Go through the entries below and work out how many lines include "section". Answer with the number only.

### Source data

———

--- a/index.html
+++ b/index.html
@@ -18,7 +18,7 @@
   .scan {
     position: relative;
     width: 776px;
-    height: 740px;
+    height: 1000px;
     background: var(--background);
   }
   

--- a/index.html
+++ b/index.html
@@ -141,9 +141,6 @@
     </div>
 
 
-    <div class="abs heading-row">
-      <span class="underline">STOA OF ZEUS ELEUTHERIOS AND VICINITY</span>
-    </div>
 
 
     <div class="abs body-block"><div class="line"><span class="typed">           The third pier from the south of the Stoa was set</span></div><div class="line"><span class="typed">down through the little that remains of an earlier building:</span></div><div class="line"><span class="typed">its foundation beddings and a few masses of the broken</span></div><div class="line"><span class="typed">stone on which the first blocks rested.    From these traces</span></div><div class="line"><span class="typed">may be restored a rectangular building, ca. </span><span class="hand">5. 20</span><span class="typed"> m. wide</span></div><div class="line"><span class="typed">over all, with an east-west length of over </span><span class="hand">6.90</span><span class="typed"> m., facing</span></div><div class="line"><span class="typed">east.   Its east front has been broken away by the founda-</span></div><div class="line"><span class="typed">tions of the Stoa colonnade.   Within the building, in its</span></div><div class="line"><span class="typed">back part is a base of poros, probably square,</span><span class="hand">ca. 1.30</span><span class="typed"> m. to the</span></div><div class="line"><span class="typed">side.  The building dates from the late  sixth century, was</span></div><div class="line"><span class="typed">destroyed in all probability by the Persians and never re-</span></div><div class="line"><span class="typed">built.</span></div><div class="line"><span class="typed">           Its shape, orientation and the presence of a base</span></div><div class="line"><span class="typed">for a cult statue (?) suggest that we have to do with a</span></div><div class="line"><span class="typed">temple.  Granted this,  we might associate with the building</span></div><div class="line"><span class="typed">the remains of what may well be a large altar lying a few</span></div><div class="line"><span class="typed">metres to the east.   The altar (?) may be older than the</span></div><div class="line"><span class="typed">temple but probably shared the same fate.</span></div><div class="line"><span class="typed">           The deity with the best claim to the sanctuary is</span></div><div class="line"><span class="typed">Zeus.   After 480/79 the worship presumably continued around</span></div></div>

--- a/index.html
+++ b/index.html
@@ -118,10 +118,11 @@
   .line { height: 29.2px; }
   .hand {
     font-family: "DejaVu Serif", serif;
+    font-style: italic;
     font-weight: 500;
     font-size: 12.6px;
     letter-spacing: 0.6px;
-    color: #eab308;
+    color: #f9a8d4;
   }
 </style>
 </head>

———

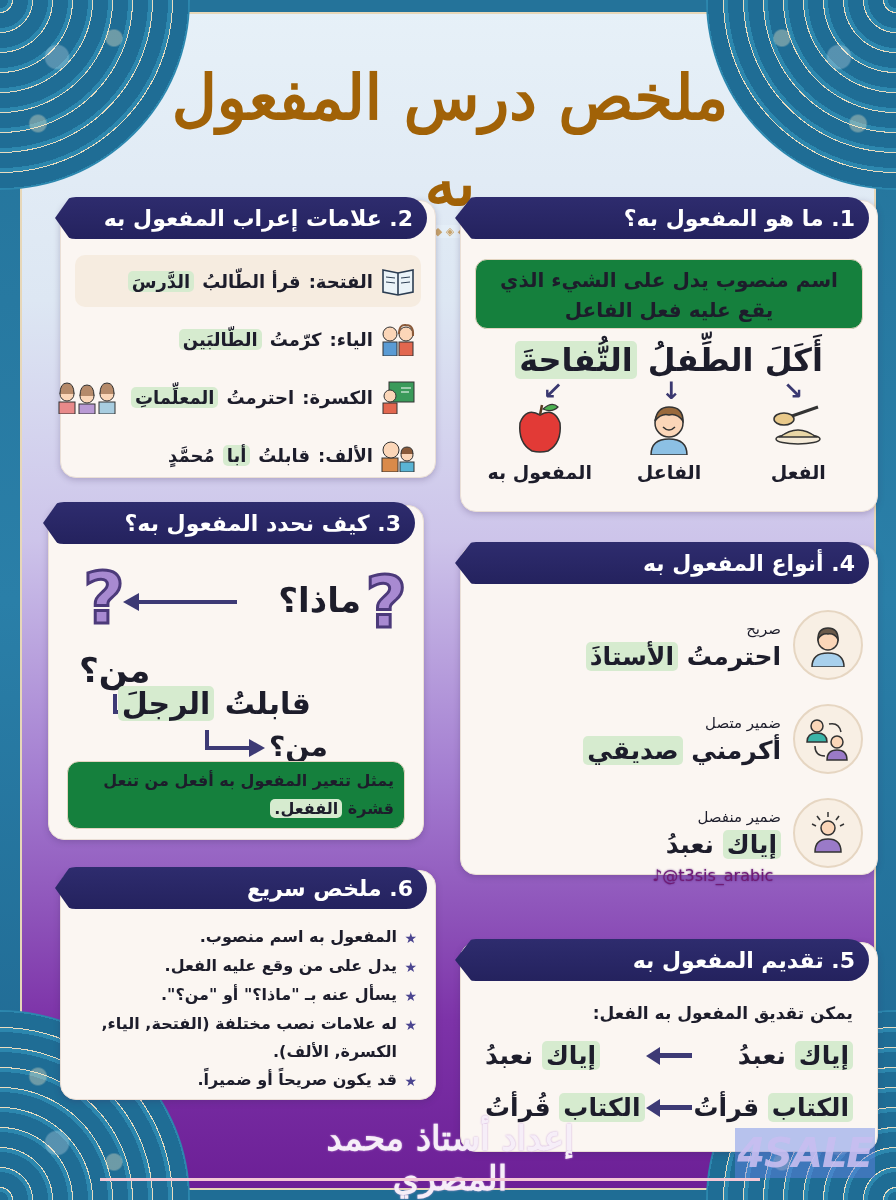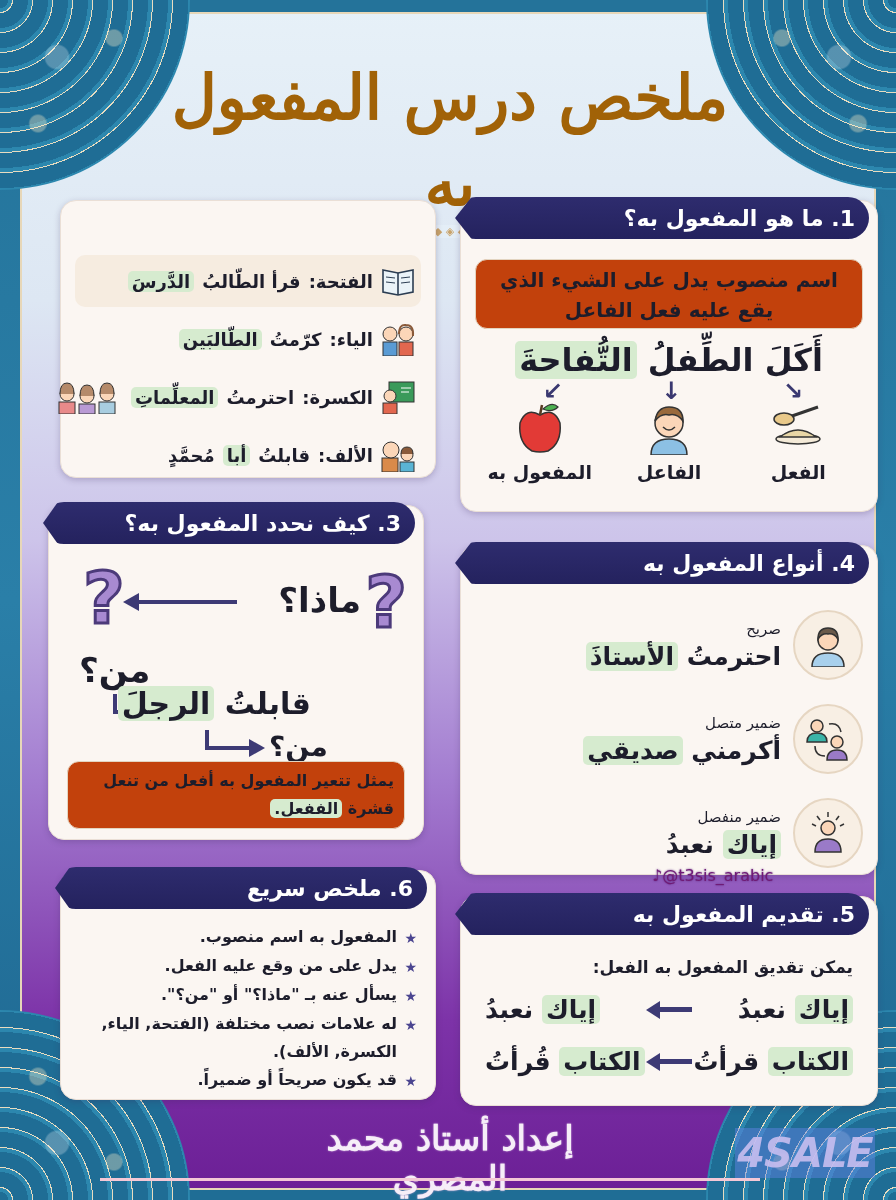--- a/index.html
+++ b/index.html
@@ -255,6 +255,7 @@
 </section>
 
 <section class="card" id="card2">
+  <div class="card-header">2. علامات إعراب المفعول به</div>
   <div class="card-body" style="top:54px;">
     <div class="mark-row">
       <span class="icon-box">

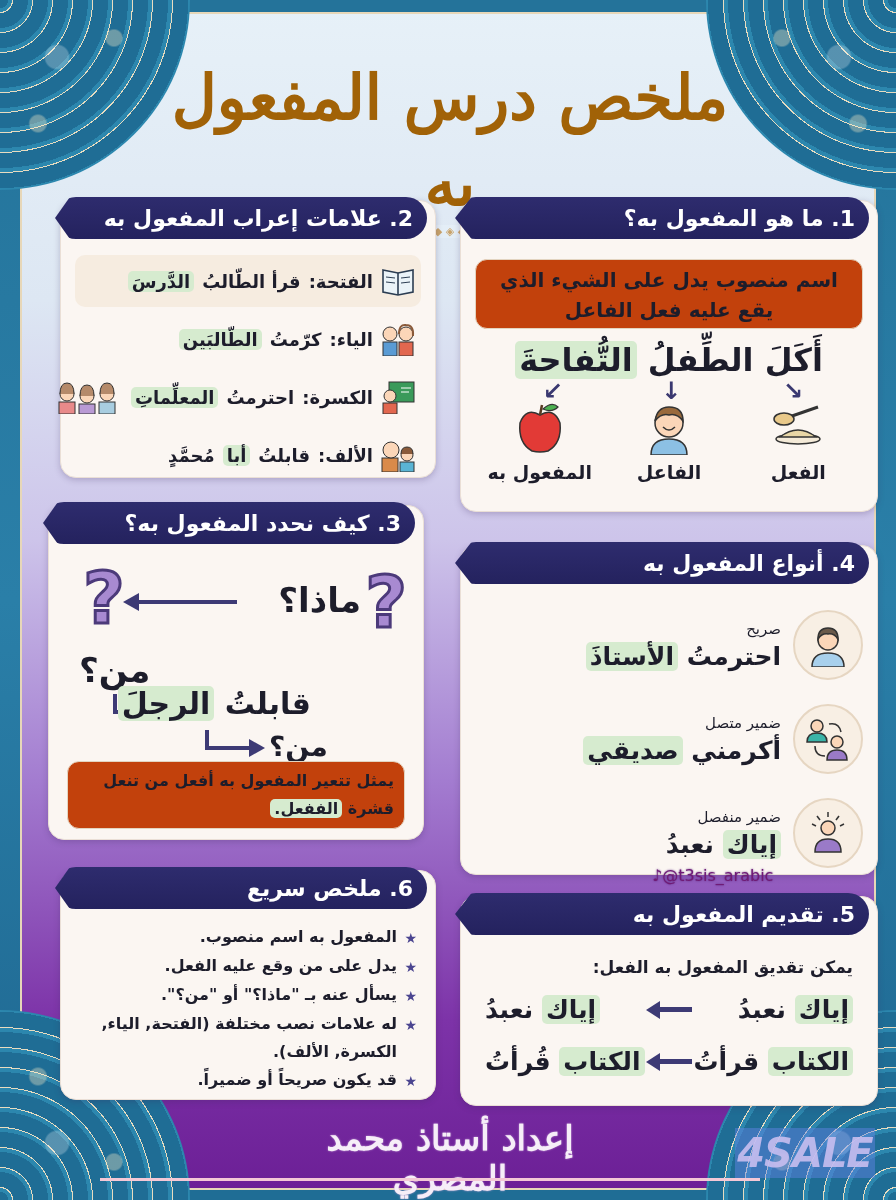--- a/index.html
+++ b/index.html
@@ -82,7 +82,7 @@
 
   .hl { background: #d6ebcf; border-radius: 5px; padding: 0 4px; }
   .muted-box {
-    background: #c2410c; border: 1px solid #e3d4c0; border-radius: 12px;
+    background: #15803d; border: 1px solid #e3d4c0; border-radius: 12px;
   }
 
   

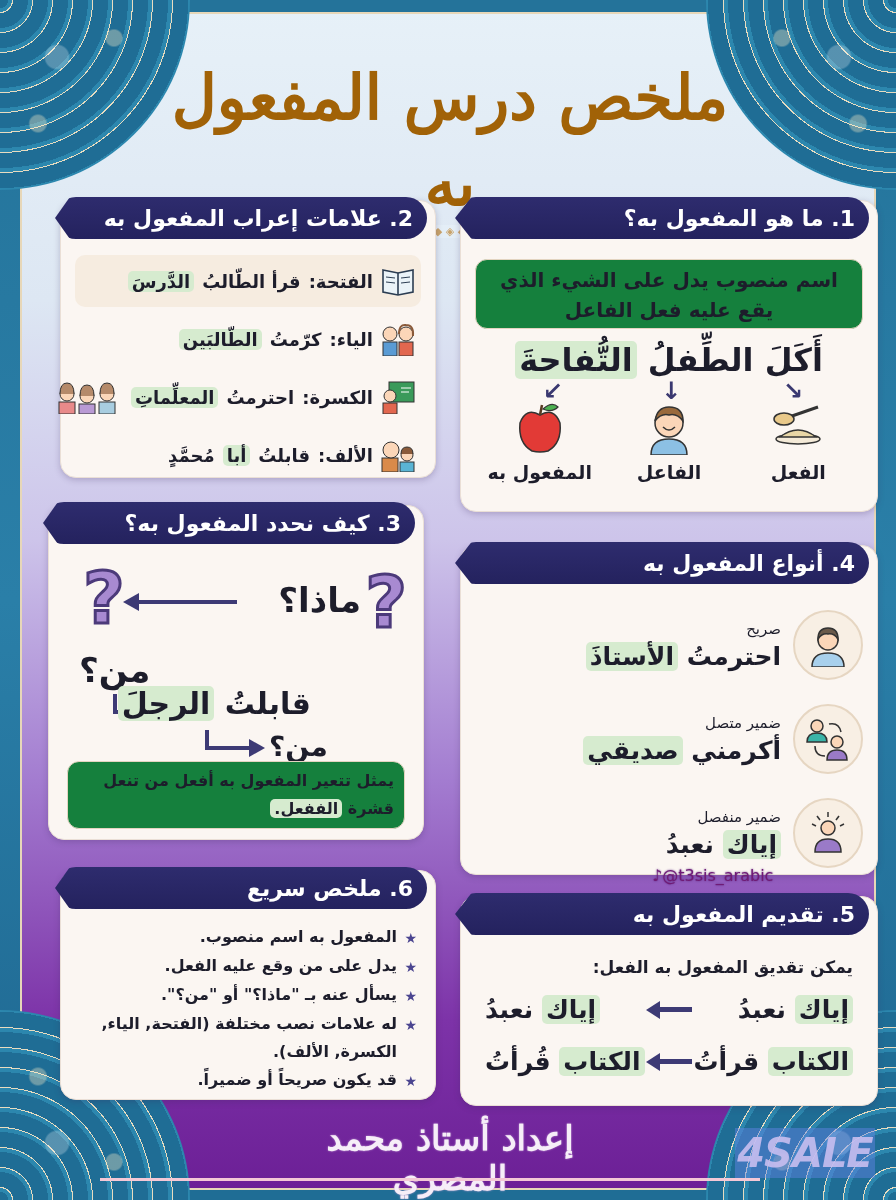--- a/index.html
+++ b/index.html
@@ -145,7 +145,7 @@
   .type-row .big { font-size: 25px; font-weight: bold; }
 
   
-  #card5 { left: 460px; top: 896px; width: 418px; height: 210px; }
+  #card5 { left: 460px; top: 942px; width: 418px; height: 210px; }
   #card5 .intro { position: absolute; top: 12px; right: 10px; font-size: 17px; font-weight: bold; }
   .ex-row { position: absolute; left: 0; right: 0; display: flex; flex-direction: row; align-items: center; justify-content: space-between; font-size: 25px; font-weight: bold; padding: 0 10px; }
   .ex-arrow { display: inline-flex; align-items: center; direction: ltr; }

———

### Written answer
2